[Opening Dataset extract section]
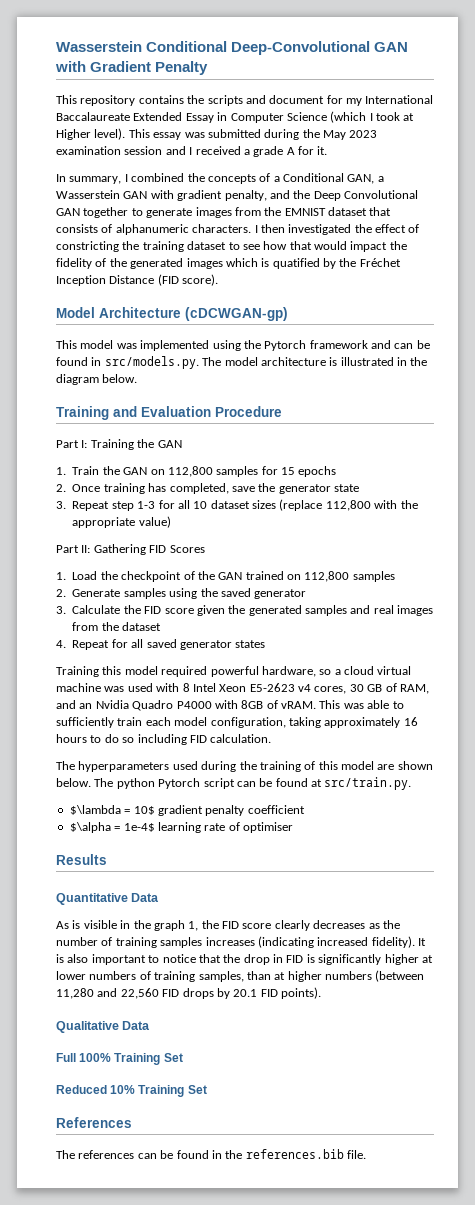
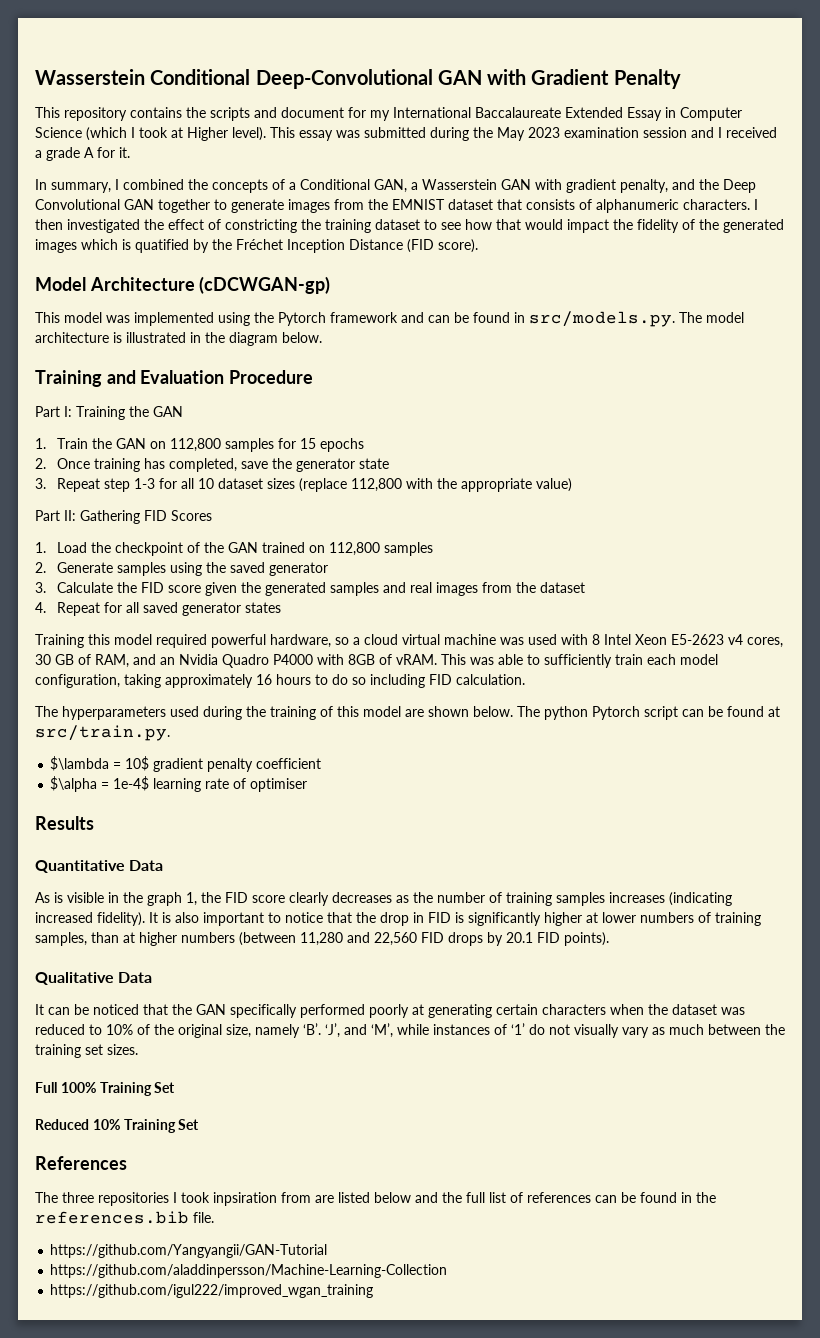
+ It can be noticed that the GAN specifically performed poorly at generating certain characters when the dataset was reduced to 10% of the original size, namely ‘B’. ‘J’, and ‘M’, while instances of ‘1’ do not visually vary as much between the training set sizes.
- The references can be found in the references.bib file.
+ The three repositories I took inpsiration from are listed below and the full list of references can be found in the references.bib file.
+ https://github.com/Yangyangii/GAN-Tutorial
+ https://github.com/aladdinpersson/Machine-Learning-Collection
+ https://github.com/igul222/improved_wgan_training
[Closing Dataset extract section]
__What to do__.
Only the pictures are to be excluded; all other parts of the records above are to be given exactly.

__Response__.
+ It can be noticed that the GAN specifically performed poorly at generating certain characters when the dataset was reduced to 10% of the original size, namely ‘B’. ‘J’, and ‘M’, while instances of ‘1’ do not visually vary as much between the training set sizes.
- The references can be found in the references.bib file.
+ The three repositories I took inpsiration from are listed below and the full list of references can be found in the references.bib file.
+ https://github.com/Yangyangii/GAN-Tutorial
+ https://github.com/aladdinpersson/Machine-Learning-Collection
+ https://github.com/igul222/improved_wgan_training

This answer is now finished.